**Your task**
The lines to copy from the data below are those that hold the string "none".

**Material to process**
..............................

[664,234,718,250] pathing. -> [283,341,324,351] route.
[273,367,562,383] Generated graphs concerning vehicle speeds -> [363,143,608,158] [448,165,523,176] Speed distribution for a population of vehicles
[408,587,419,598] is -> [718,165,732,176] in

..............................

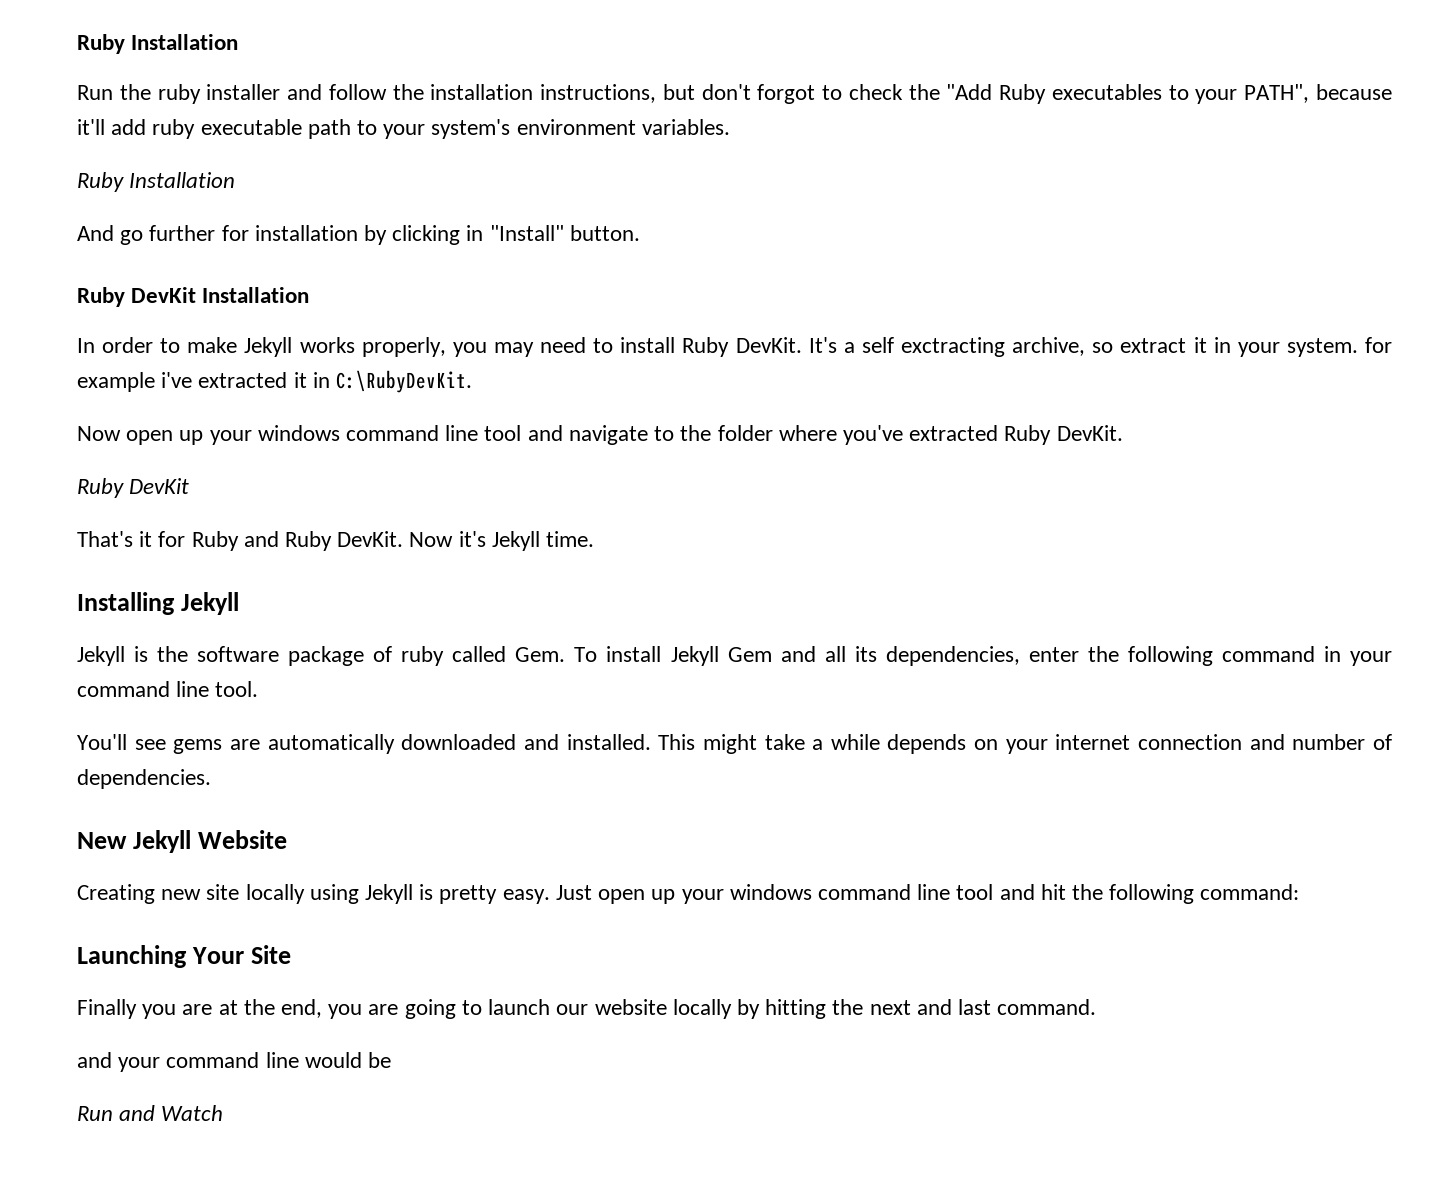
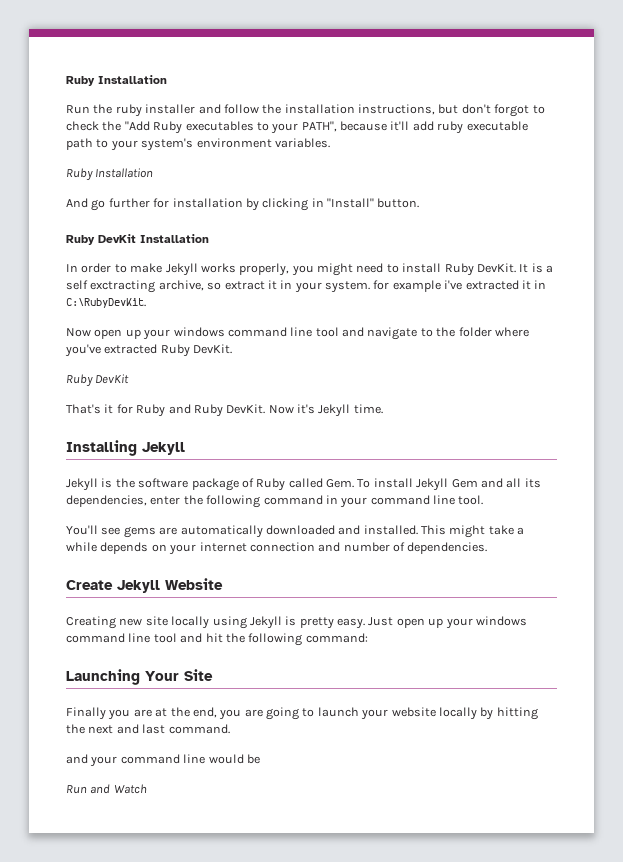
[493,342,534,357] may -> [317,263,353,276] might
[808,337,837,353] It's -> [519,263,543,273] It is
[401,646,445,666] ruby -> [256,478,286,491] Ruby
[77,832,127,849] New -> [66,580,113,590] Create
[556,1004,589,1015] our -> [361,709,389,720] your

..............................

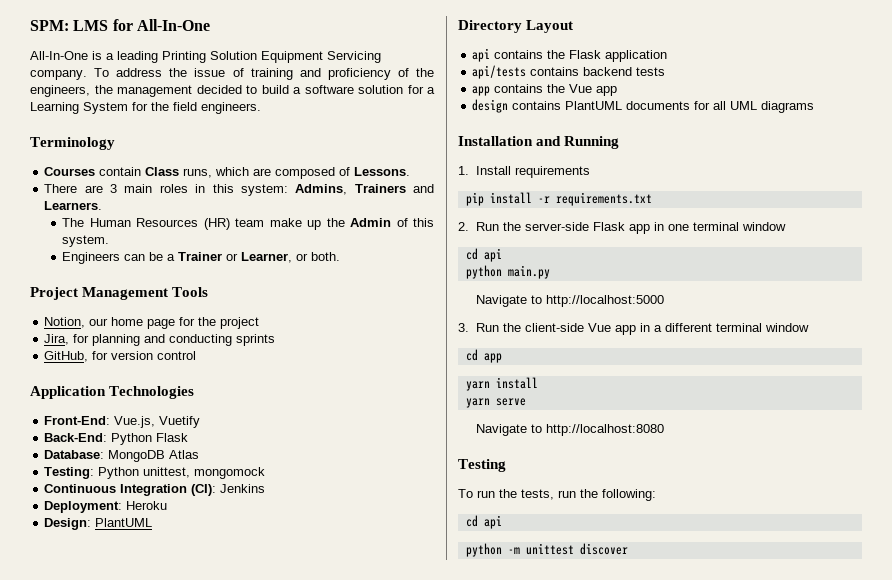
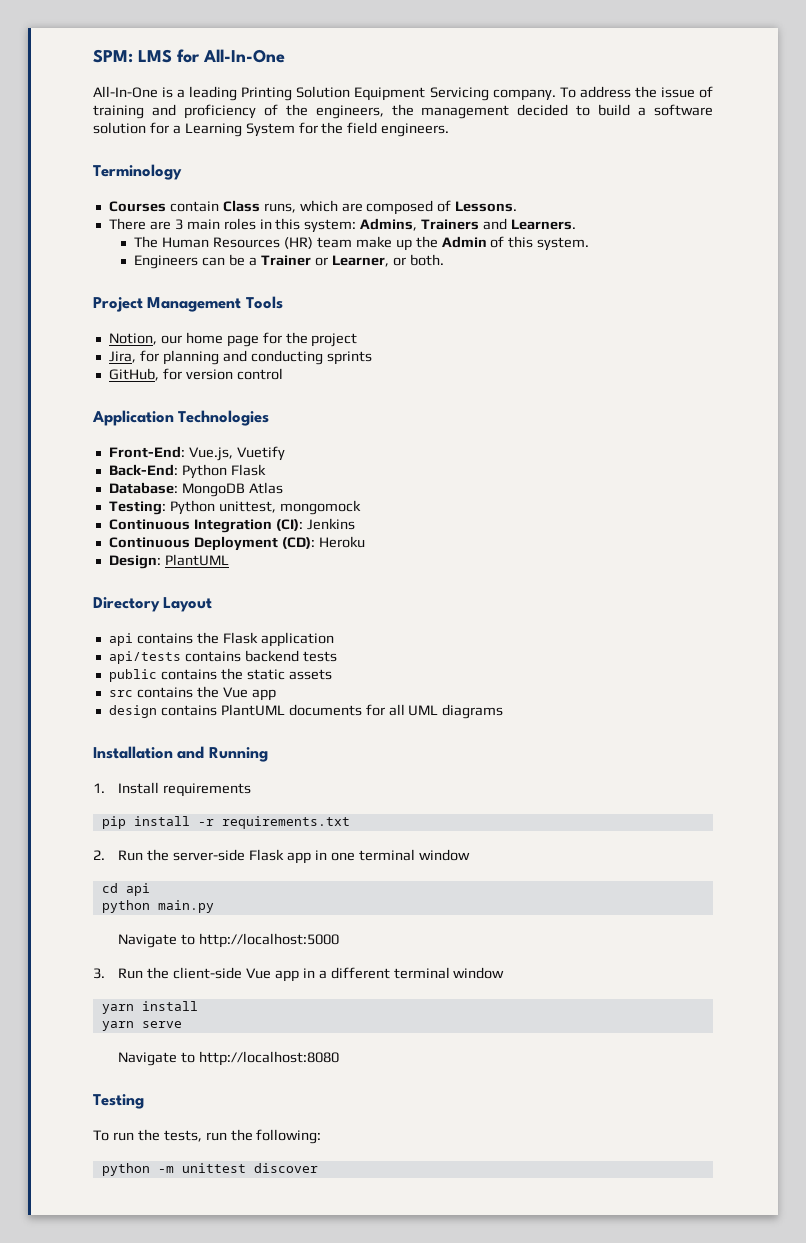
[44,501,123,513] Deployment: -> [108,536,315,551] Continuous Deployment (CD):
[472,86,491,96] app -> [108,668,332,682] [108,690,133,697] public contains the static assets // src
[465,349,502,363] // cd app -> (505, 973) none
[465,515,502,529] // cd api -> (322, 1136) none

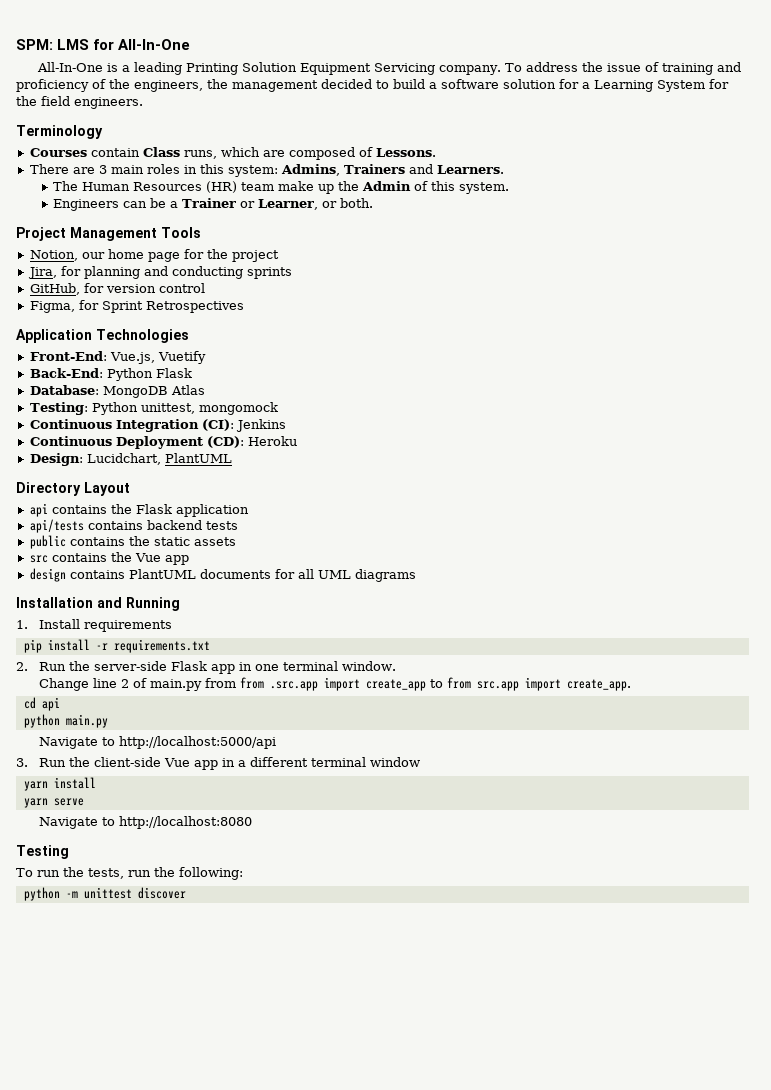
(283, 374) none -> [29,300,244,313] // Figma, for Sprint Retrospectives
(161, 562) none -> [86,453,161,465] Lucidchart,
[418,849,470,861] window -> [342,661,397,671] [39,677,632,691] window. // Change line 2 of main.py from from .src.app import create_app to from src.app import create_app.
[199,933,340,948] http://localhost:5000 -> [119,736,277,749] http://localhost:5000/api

..............................

**Answer to the problem**
[465,349,502,363] // cd app -> (505, 973) none
[465,515,502,529] // cd api -> (322, 1136) none
(283, 374) none -> [29,300,244,313] // Figma, for Sprint Retrospectives
(161, 562) none -> [86,453,161,465] Lucidchart,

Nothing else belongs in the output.